◆ PROBLEM TO WORK ON:
Scan the material for the word "JOSE", and copy each line where it shows up.

(Beginning of DATA RECORDS)

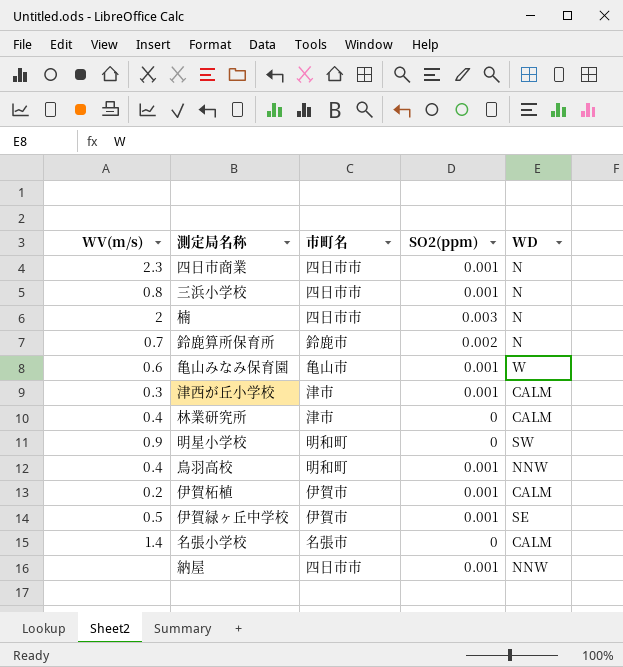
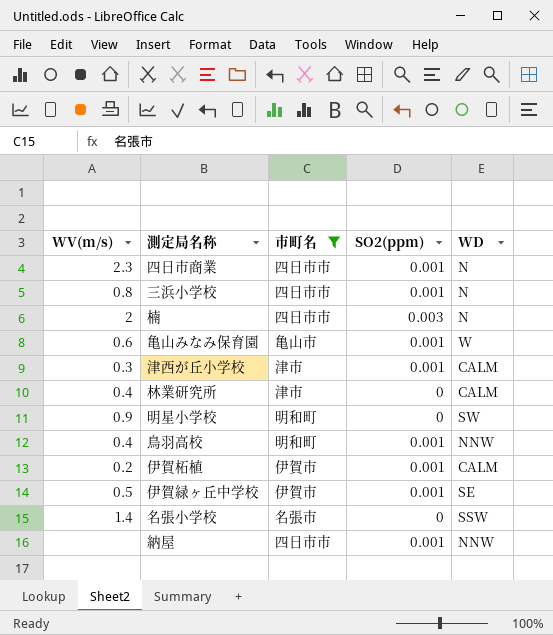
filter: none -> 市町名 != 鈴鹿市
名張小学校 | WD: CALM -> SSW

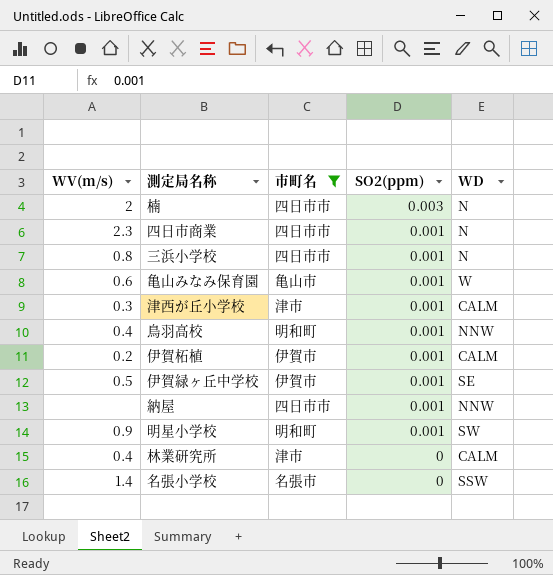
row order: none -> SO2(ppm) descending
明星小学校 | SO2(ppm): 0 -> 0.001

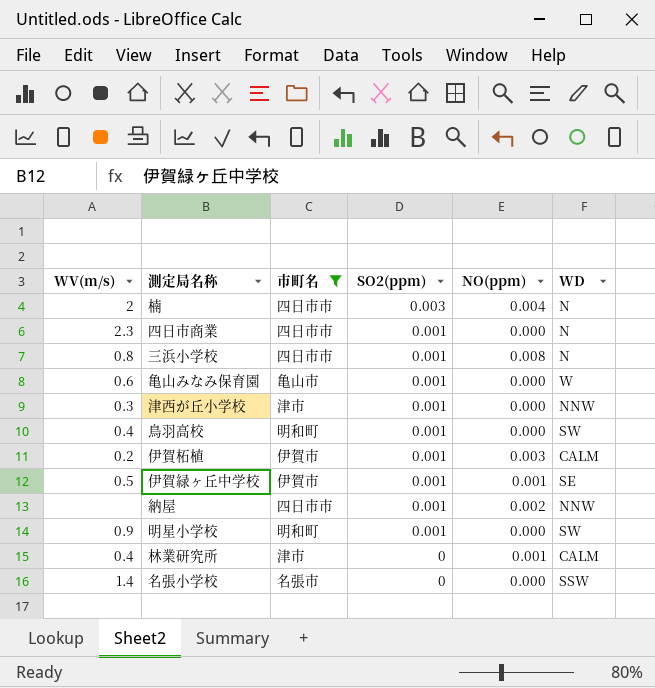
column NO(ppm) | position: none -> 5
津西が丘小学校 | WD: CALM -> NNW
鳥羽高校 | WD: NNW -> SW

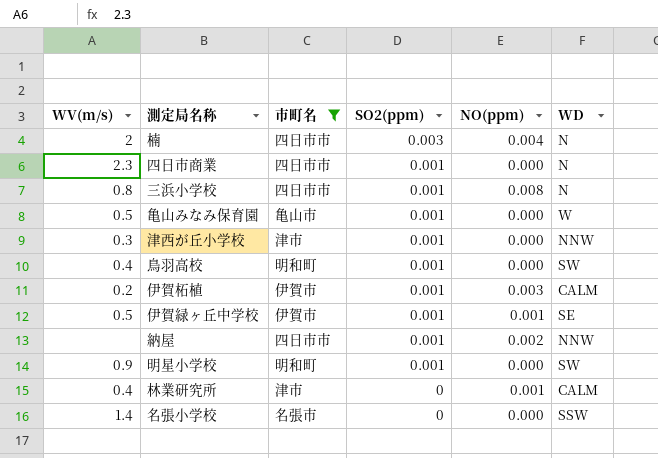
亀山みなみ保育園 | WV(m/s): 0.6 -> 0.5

(End of DATA RECORDS)
(Beginning of DATA RECORDS)

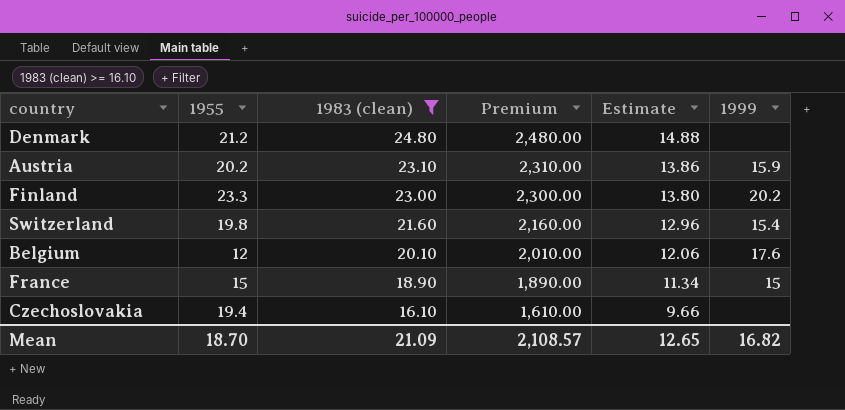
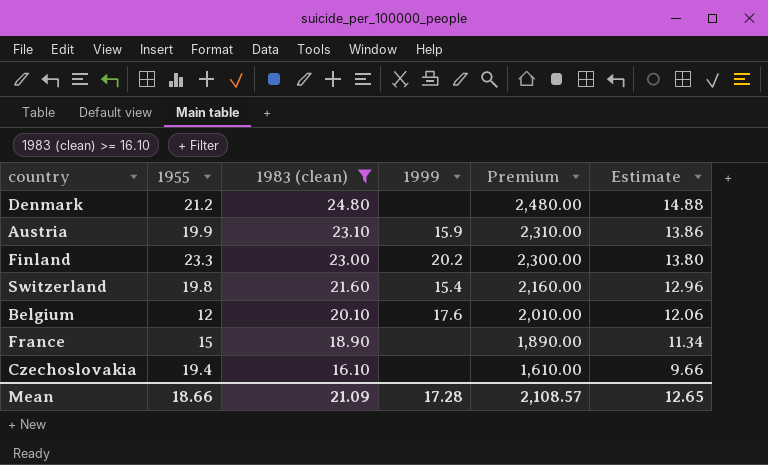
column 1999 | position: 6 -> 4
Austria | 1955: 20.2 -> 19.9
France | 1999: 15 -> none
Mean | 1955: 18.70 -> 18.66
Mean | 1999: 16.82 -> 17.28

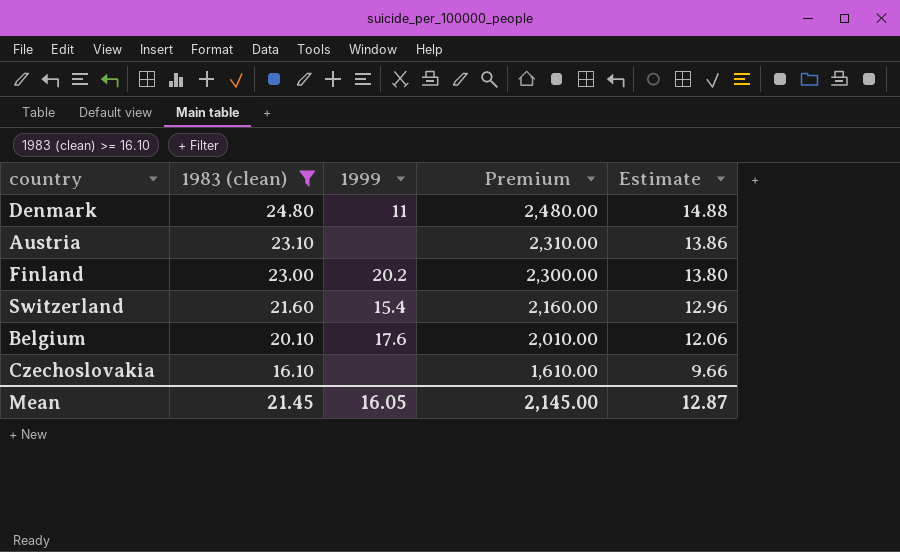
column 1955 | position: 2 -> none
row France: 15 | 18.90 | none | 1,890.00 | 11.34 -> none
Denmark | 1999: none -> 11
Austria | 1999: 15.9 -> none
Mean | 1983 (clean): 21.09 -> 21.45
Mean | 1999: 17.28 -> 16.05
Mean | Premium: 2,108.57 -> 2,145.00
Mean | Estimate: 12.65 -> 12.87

(End of DATA RECORDS)
(Beginning of DATA RECORDS)

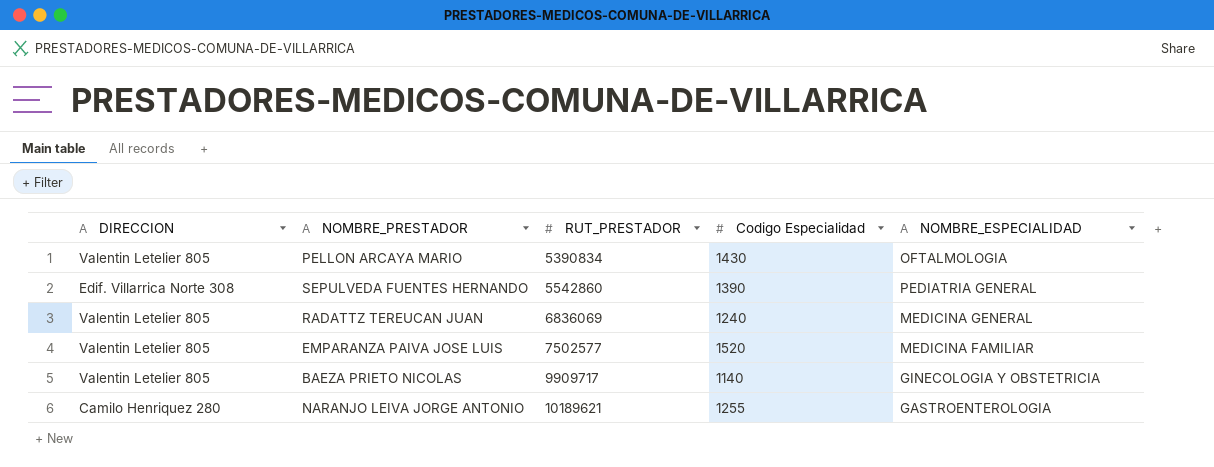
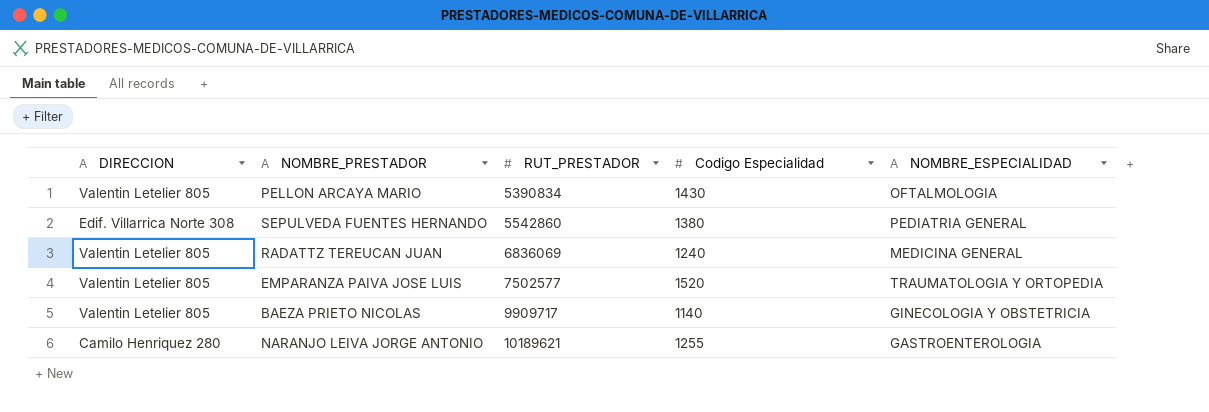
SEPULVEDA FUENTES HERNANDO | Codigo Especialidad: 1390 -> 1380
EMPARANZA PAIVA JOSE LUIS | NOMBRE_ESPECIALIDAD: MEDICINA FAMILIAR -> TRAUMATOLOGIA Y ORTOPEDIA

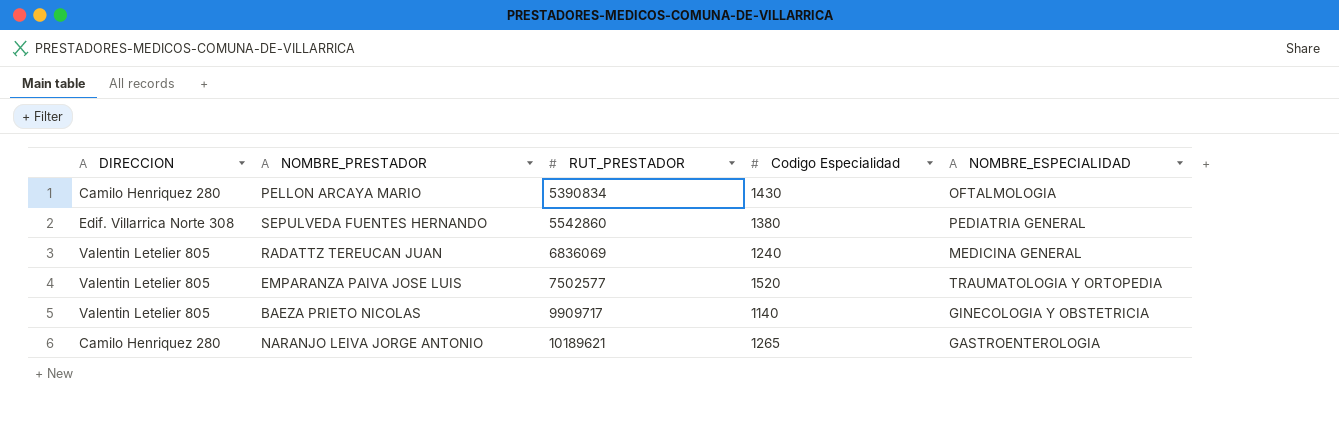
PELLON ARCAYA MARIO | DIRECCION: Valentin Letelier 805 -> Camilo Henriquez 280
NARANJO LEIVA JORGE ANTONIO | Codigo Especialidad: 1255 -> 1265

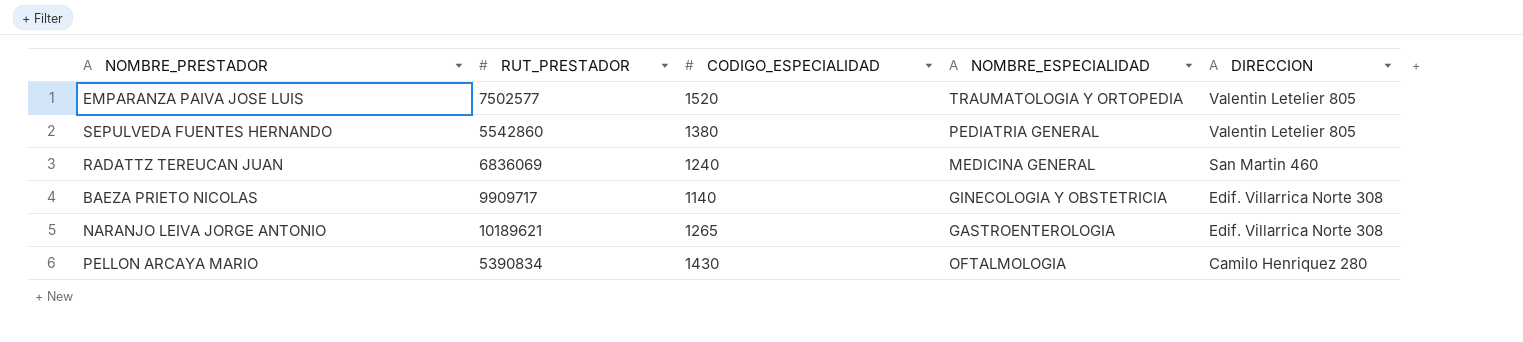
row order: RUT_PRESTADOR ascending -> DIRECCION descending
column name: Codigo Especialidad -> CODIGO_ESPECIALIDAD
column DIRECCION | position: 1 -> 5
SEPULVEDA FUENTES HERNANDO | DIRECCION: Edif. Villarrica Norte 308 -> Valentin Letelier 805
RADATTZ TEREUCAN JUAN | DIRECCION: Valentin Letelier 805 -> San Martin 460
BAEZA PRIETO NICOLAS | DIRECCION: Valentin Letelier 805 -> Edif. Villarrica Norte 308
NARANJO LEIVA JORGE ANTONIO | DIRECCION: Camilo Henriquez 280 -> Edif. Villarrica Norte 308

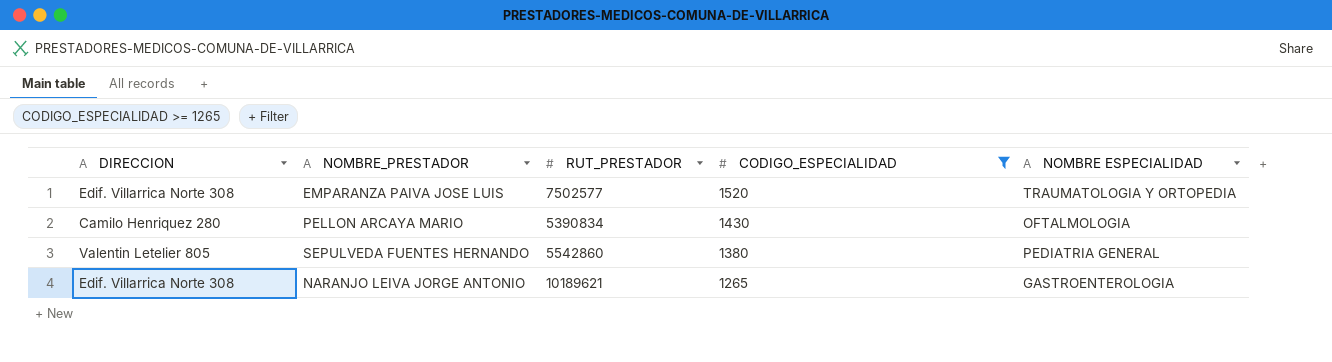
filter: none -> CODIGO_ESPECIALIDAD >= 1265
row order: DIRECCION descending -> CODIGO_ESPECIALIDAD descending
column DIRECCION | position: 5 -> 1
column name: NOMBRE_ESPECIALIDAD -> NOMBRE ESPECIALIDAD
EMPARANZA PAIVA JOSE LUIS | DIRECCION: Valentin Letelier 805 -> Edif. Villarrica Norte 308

(End of DATA RECORDS)

◆ EXERCISE ANSWER:
EMPARANZA PAIVA JOSE LUIS | NOMBRE_ESPECIALIDAD: MEDICINA FAMILIAR -> TRAUMATOLOGIA Y ORTOPEDIA
EMPARANZA PAIVA JOSE LUIS | DIRECCION: Valentin Letelier 805 -> Edif. Villarrica Norte 308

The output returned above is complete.